John S. Forsythe, 75, a retired Washington lawyer and a former general counsel of the Senate Committee on Labor and Public Welfare, died of cardiac arrest May 27 at a Veterans Administration hospital in Martinsburg, W.Va. He had had a stroke.

Mr. Forsythe, who lived in Alexandria, was a native of Beaver Falls, Pa. He graduated from Geneva College in his native town and from the Duke University law school.

He came to Washington in 1939 as a lawyer with the Labor Department. During World War II, he served in the Navy in Europe. He remained in the Naval Reserve until 1975 and retired with the rank of captain.

In 1945, Mr. Forsythe became general counsel for the House Committee on Education and Labor. In 1955, after a year as general counsel of the Federal Coal Mine Safety Board of Review, he was named general counsel of the Senate Labor Committee.

In 1970, he became associate general counsel for the Life Insurance Association of America. In 1980, he went to work for the Washington law firm of White, Fine & Verville. He retired in 1984.

His marriage to Mary R. Forsythe ended in divorce.

Survivors include his wife, Patria Forsythe of Alexandria; two children from his first marriage, Carol Sperry of Arlington and Richard Forsythe of Port Orange, Fla.; a stepson, Gerard Winalski of Alexandria; and a grandchild.


Tile Distributor

Clyde N. Morris, 74, a founder of Morris Tile Distributors, which operates six locations in Maryland and Virginia, died May 27 at Washington Hospital Center after a heart attack.

Mr. Morris, who lived in College Park, was born in Littleton, N.C.

He moved to the Washington area shortly after World War II and was a tile contractor before opening Morris Tile Distributors in 1952. He managed the business until his death.

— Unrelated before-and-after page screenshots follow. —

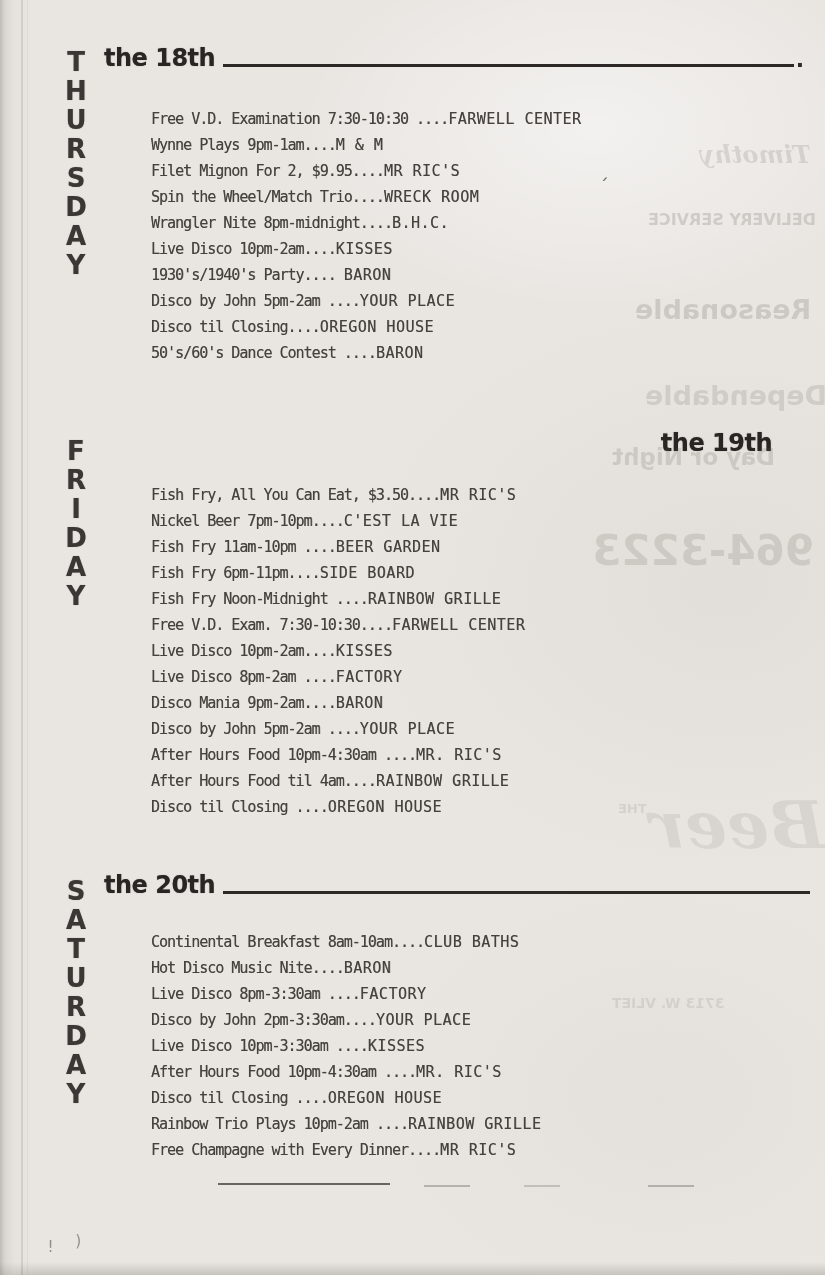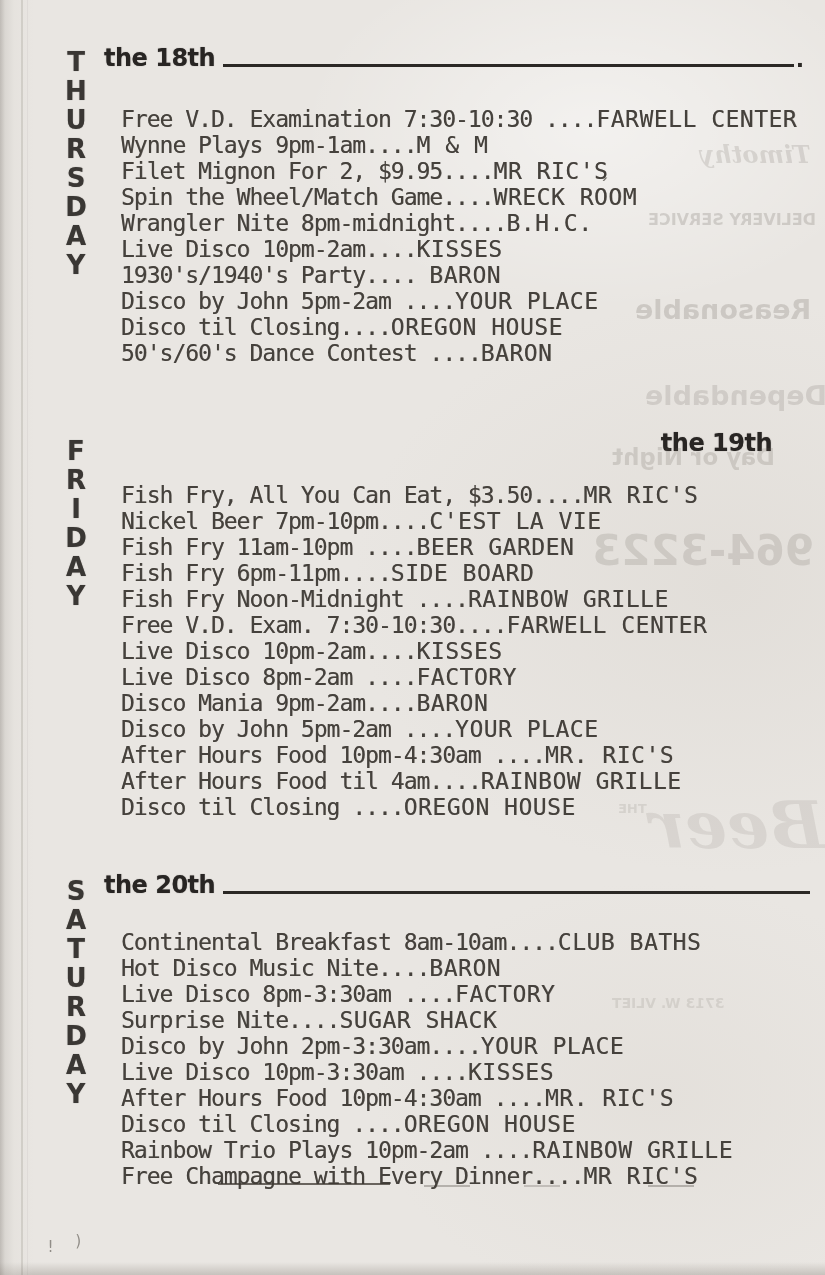--- a/index.html
+++ b/index.html
@@ -38,8 +38,8 @@
     color:#2b2825;line-height:22px;margin-left:2px;
   }
   .events{margin-left:121px;}
-  .event-row{height:26px;line-height:26px;white-space:pre;font-size:23px;color:#45413c;
-    text-shadow:0.3px 0 0 rgba(60,54,48,.5);}
+  .event-row{height:26px;line-height:26px;white-space:pre;font-size:15px;color:#45413c;
+    text-shadow:0.3px 0 0 rgba(60,54,48,.5);margin-left:30px;}
   .event-description,.dot-leader{letter-spacing:-1px;}
   .event-venue{letter-spacing:0.5px;}
   .bleedthrough-text{

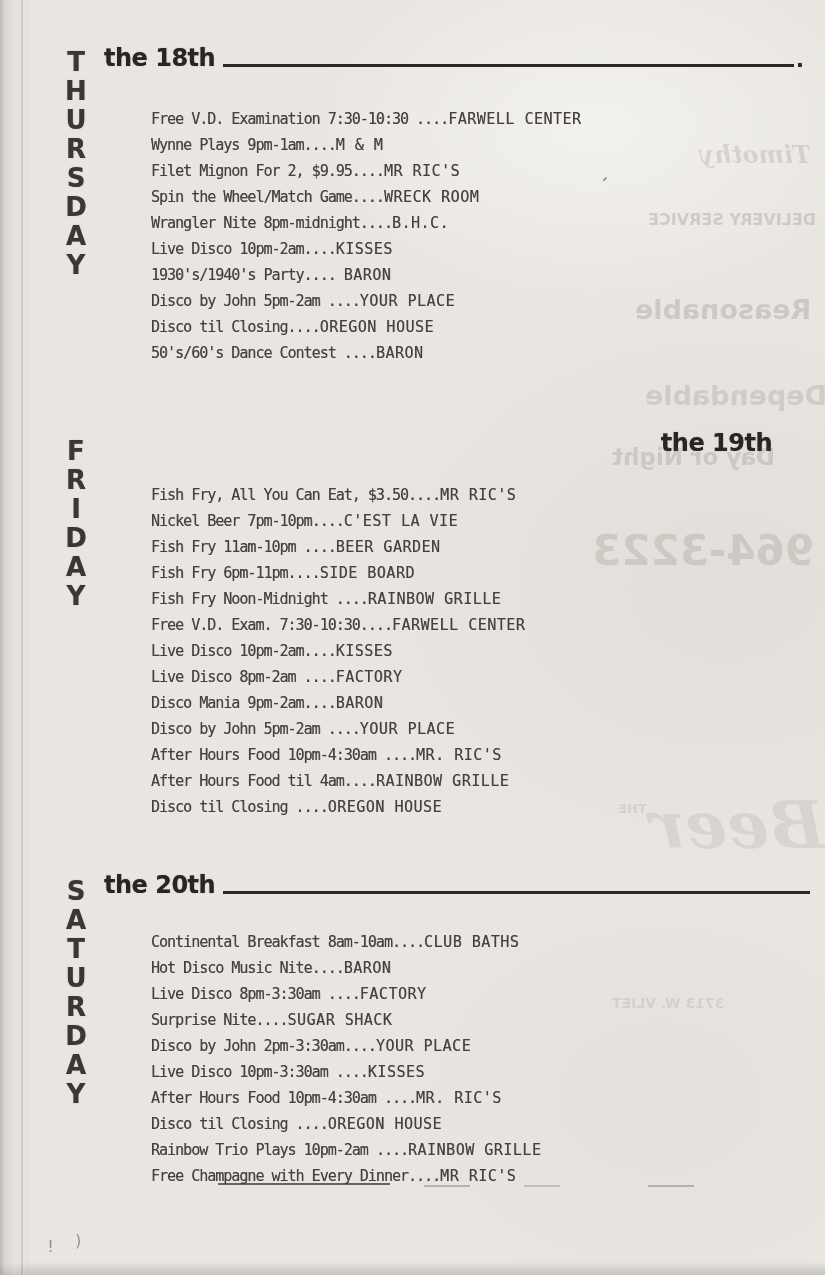--- a/index.html
+++ b/index.html
@@ -80,7 +80,7 @@
           <div class="event-row"><span class="event-description">Free V.D. Examination 7:30-10:30 </span><span class="dot-leader">....</span><span class="event-venue">FARWELL CENTER</span></div>
           <div class="event-row"><span class="event-description">Wynne Plays 9pm-1am</span><span class="dot-leader">....</span><span class="event-venue">M &amp; M</span></div>
           <div class="event-row"><span class="event-description">Filet Mignon For 2, $9.95</span><span class="dot-leader">....</span><span class="event-venue">MR RIC'S</span></div>
-          <div class="event-row"><span class="event-description">Spin the Wheel/Match Game</span><span class="dot-leader">....</span><span class="event-venue">WRECK ROOM</span></div>
+          <div class="event-row"><span class="event-description">Spin the Wheel/Match Trio</span><span class="dot-leader">....</span><span class="event-venue">WRECK ROOM</span></div>
           <div class="event-row"><span class="event-description">Wrangler Nite 8pm-midnight</span><span class="dot-leader">....</span><span class="event-venue">B.H.C.</span></div>
           <div class="event-row"><span class="event-description">Live Disco 10pm-2am</span><span class="dot-leader">....</span><span class="event-venue">KISSES</span></div>
           <div class="event-row"><span class="event-description">1930's/1940's Party</span><span class="dot-leader">.... </span><span class="event-venue">BARON</span></div>

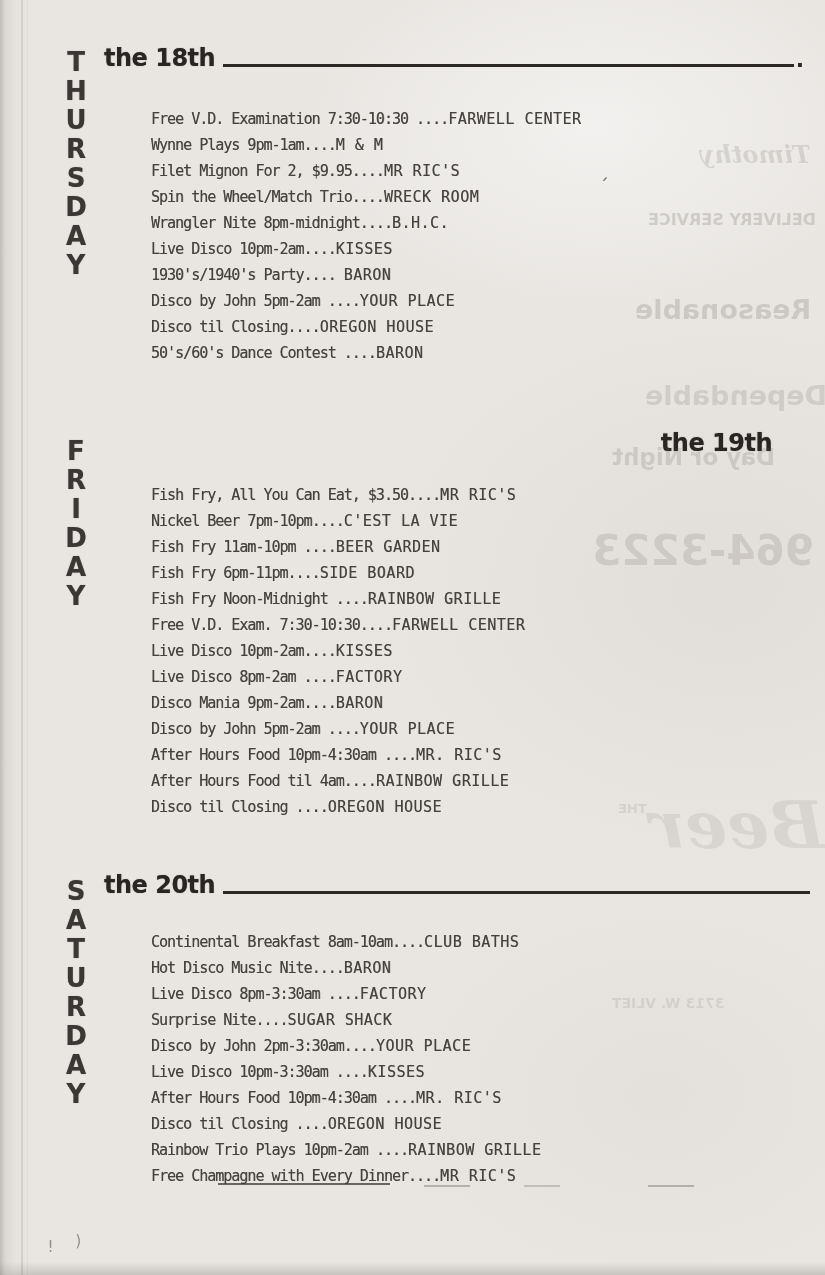--- a/index.html
+++ b/index.html
@@ -137,7 +137,6 @@
           <div class="event-row"><span class="event-description">Continental Breakfast 8am-10am</span><span class="dot-leader">....</span><span class="event-venue">CLUB BATHS</span></div>
           <div class="event-row"><span class="event-description">Hot Disco Music Nite</span><span class="dot-leader">....</span><span class="event-venue">BARON</span></div>
           <div class="event-row"><span class="event-description">Live Disco 8pm-3:30am </span><span class="dot-leader">....</span><span class="event-venue">FACTORY</span></div>
-          <div class="event-row"><span class="event-description">Surprise Nite</span><span class="dot-leader">....</span><span class="event-venue">SUGAR SHACK</span></div>
           <div class="event-row"><span class="event-description">Disco by John 2pm-3:30am</span><span class="dot-leader">....</span><span class="event-venue">YOUR PLACE</span></div>
           <div class="event-row"><span class="event-description">Live Disco 10pm-3:30am </span><span class="dot-leader">....</span><span class="event-venue">KISSES</span></div>
           <div class="event-row"><span class="event-description">After Hours Food 10pm-4:30am </span><span class="dot-leader">....</span><span class="event-venue">MR. RIC'S</span></div>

The company was named Tile Distributor of the Year in 1989 by an association of tile manufacturers.

His wife, Roberta Morris, died in 1988.

Survivors include a daughter, Sally Teague of Silver Spring; two grandsons, and a great-grandchild.



Geraldine B. Reams, 84, a former West Virginia schoolteacher and undertaker, died May 30 at Fairfax Hospital. She had cancer.

Mrs. Reams, who lived at the Virginian Retirement Community in Fairfax, was born in Matewan, W.Va. She attended the College of William and Mary and West Virginia University and graduated from Marshall University in West Virginia.

She taught school in Matewan for 45 years and operated the Chambers Funeral Home there. She moved to the Washington area in 1981.

Her husband, Allen A. Reams, died in 1965.

Survivors include a son, Patrick A. Reams of Arlington, and two brothers, James A. and Thomas D. Blankenship, both of Perry, Fla.